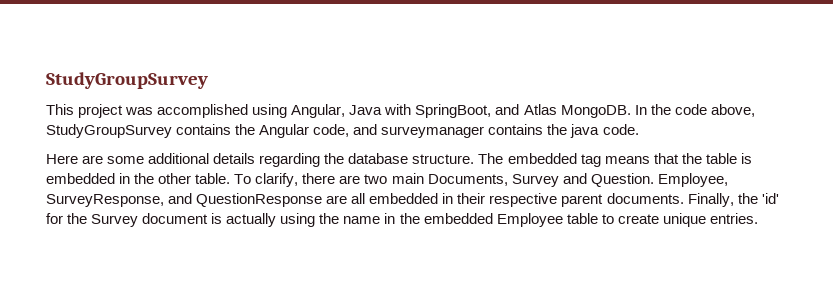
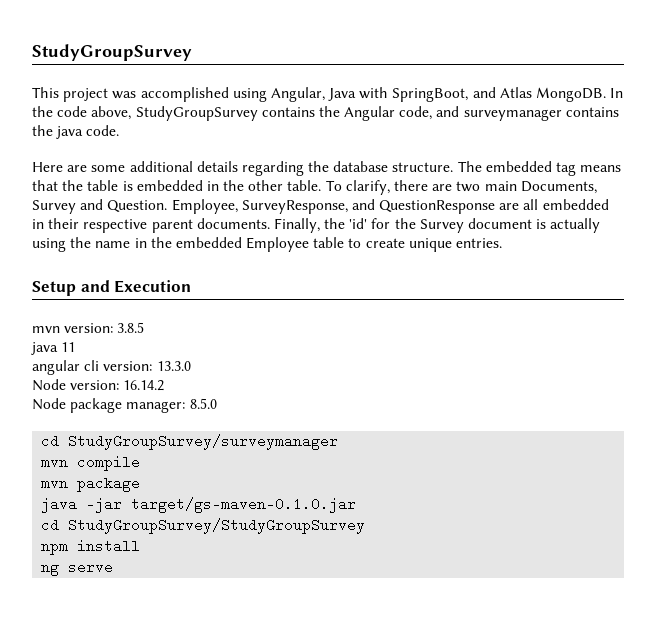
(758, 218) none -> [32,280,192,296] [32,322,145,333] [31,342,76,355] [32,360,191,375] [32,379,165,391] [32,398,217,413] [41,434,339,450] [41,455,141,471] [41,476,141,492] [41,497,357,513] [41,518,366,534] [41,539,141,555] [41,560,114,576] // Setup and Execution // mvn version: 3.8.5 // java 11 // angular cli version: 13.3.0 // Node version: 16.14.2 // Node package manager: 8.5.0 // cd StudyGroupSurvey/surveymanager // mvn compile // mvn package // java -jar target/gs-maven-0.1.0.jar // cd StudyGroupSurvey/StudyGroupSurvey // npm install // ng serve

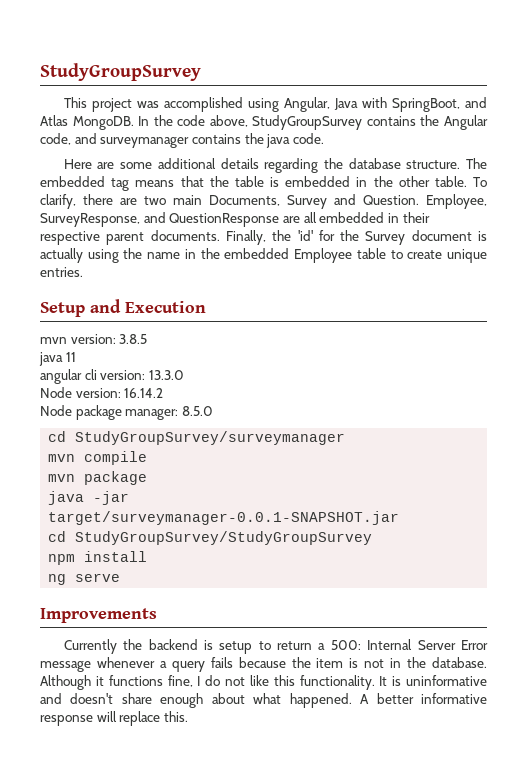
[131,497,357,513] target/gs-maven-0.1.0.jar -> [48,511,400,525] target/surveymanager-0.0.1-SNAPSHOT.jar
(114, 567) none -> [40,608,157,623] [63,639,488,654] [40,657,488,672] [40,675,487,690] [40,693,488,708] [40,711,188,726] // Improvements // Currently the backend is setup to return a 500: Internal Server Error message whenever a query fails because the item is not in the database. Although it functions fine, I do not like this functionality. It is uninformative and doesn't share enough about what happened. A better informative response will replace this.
☆ ☆ ☆ ☆ ☆
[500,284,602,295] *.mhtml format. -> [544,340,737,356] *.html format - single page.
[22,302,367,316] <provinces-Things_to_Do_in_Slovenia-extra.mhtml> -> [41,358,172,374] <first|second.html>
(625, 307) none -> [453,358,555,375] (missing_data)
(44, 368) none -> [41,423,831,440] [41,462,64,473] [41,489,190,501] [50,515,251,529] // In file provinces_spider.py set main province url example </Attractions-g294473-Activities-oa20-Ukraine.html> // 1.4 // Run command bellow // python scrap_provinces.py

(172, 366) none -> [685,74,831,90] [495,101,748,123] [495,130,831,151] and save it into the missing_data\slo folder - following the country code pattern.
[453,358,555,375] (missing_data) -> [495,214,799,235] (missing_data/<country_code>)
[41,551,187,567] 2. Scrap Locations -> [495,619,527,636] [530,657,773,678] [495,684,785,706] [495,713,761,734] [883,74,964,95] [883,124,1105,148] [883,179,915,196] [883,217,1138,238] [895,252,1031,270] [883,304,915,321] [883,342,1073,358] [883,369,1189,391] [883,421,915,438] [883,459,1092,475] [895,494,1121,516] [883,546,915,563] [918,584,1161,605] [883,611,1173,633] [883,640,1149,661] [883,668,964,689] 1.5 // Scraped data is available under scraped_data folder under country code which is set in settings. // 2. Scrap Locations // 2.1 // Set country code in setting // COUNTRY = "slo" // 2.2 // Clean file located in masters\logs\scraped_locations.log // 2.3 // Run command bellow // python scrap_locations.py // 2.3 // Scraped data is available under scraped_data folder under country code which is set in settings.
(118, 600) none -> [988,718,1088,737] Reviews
☆ ☆ ☆ ☆ ☆
- **WHAT YOU ARE ASKED TO DO**: Nothing but a number is expected here: say how many lines in the material hold "mhtml".

- **SOLUTION TO THIS TASK**: 2